From the entries below, list each line with "model".

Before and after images
::::
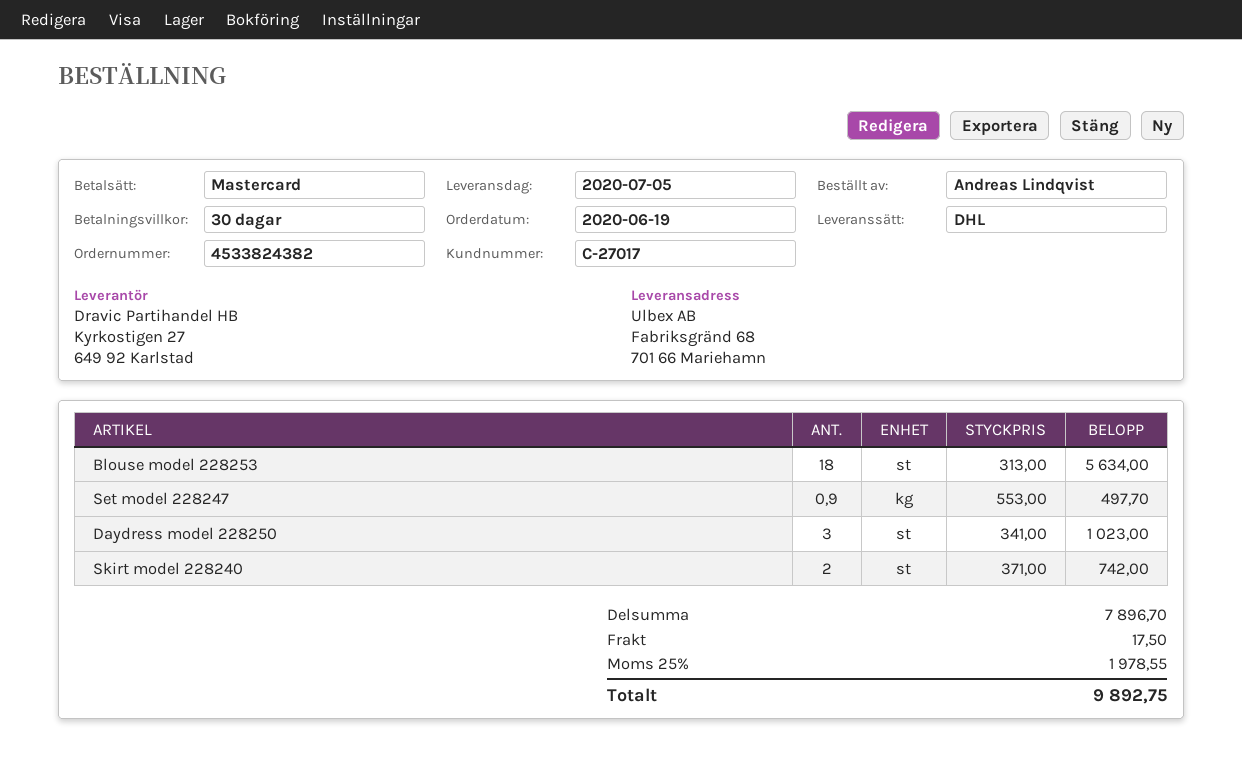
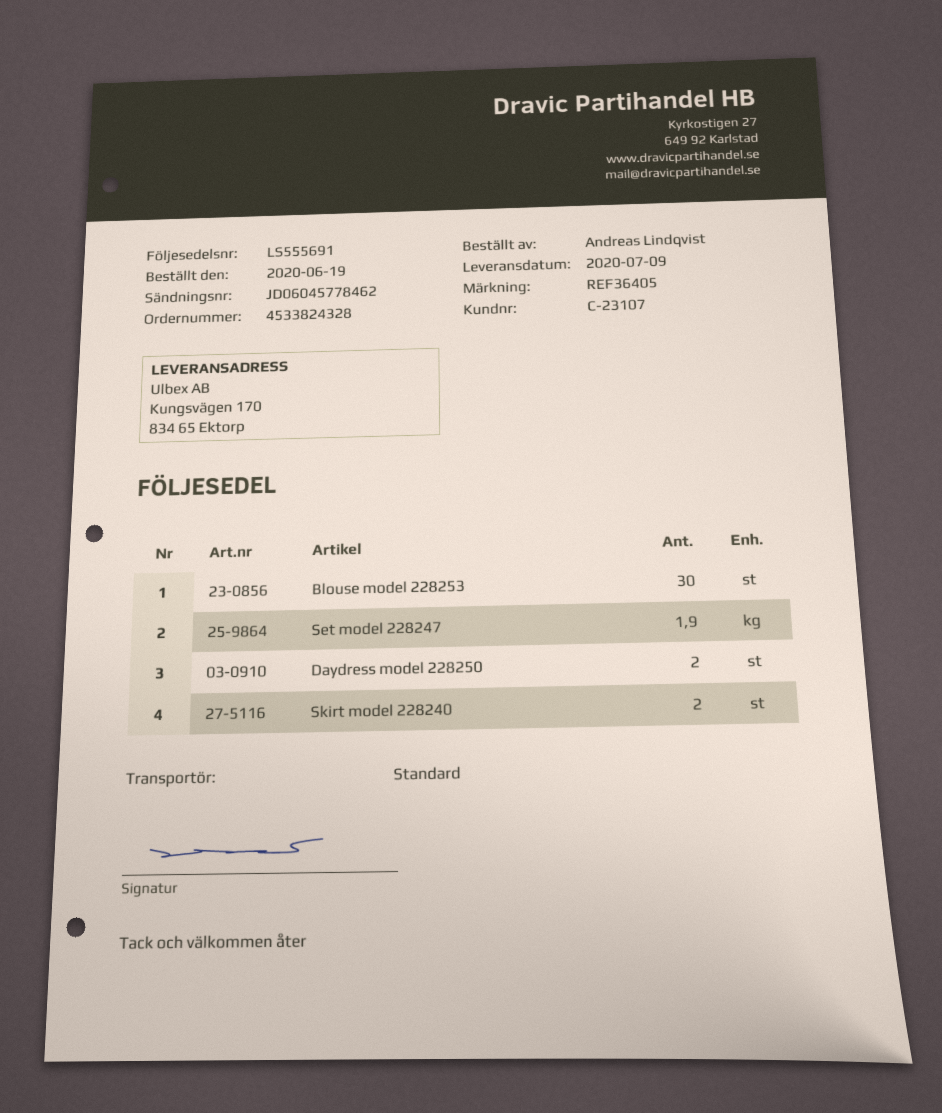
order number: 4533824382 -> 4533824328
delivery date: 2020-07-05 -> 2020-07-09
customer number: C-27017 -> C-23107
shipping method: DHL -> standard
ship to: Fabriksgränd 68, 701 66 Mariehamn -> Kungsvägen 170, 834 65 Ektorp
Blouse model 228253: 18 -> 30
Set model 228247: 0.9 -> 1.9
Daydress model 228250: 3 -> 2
::::
*Result of this exercise*:
Blouse model 228253: 18 -> 30
Set model 228247: 0.9 -> 1.9
Daydress model 228250: 3 -> 2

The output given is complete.